A backpacker just completed a two-week loop through four Southeast Asian countries, and their detailed r/backpacking post highlights a frustrating reality: in 2026, traveling the region still means constantly juggling cash and dealing with currency headaches at every border.
The journey—Thailand to Laos, Laos to Vietnam, Vietnam to Cambodia, and back to Thailand—involved continuous calculations about: how much local currency to carry across borders, how much to spend down before leaving, whether ATMs on the other side would work, whether border exchange rates would be predatory, and what to do with leftover currency that couldn't be exchanged anywhere useful.

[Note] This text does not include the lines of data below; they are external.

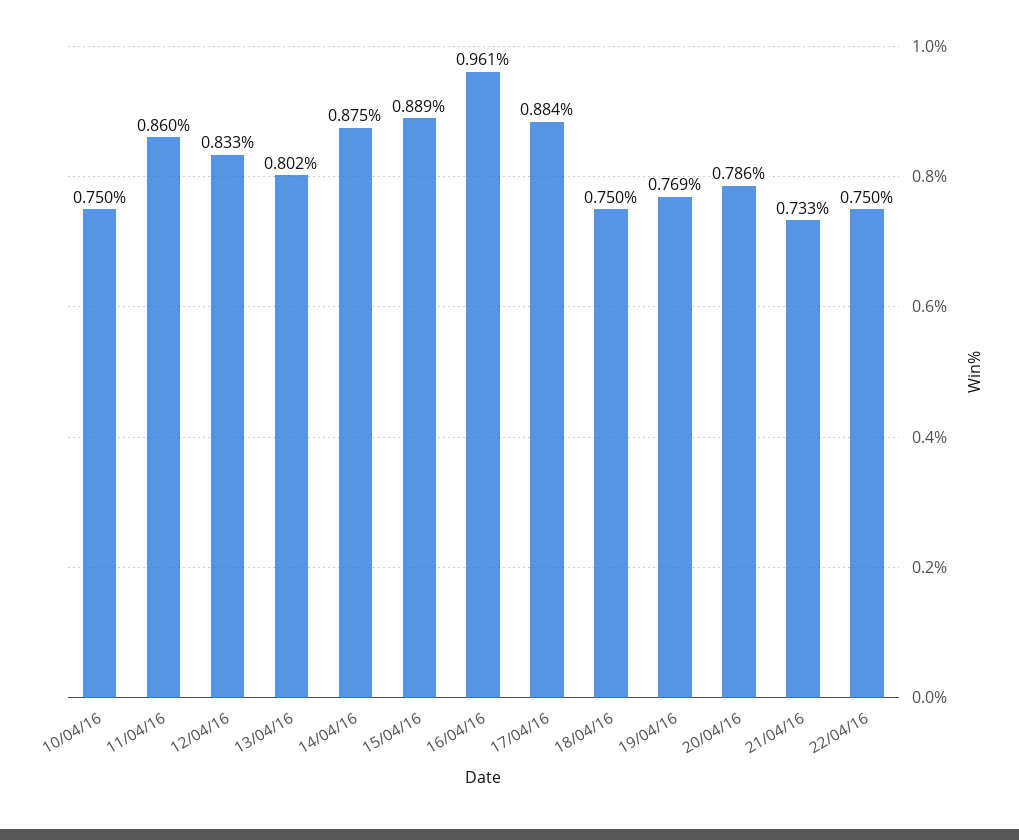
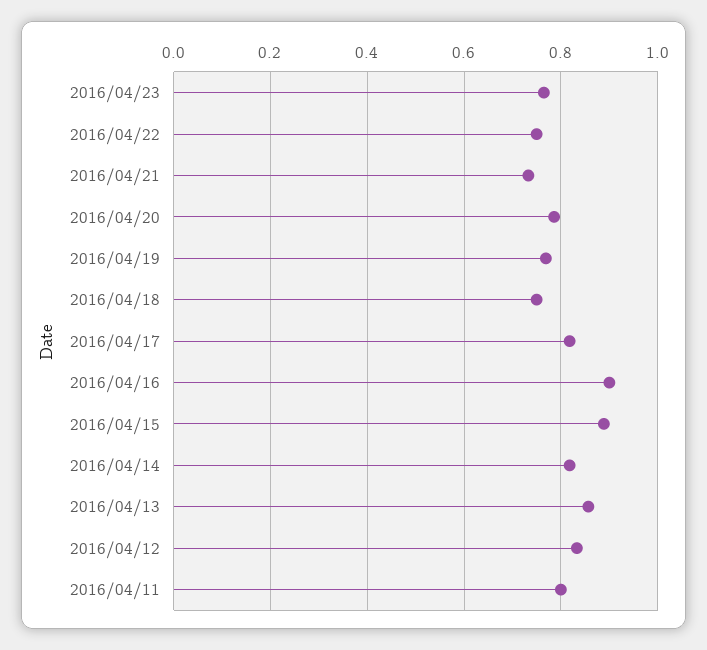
10/04/16: 0.75 -> none
11/04/16: 0.86 -> 0.8
13/04/16: 0.802 -> 0.86
14/04/16: 0.875 -> 0.82
16/04/16: 0.961 -> 0.9
17/04/16: 0.884 -> 0.82
2016/04/23: none -> 0.76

The practical problems started immediately. "Crossed into Laos with too much Thai baht, couldn't exchange it at the border, carried it for three days until I found somewhere that would take it," the traveler wrote. In Cambodia, they arrived with too little USD and faced an ATM charging a $5 flat fee on a $40 withdrawal—a genuinely absurd 12.5% charge.
A guesthouse outside Hoi An only accepted cash in exact change. Many border crossings lack modern payment infrastructure. Cards worked inconsistently depending on which terminal you encountered. The result: cash accounted for approximately 70% of all transactions across the entire loop.
Carrying significant cash across borders raises legitimate concerns. One lost wallet could complicate the entire trip. While most countries allow reasonable amounts of currency, the discomfort and risk remain.
The fundamental question the poster asks: "Is there anything that actually works cleanly across multiple Southeast Asian countries without the cash juggling act or is this just the reality of traveling through this region?"
Commenters offered partial solutions: Wise (formerly TransferWise) cards work better than traditional banks, Schwab checking accounts reimburse all ATM fees globally, withdrawing larger amounts less frequently reduces flat-fee impacts, and some businesses in tourist areas accept Thai baht unofficially in bordering countries.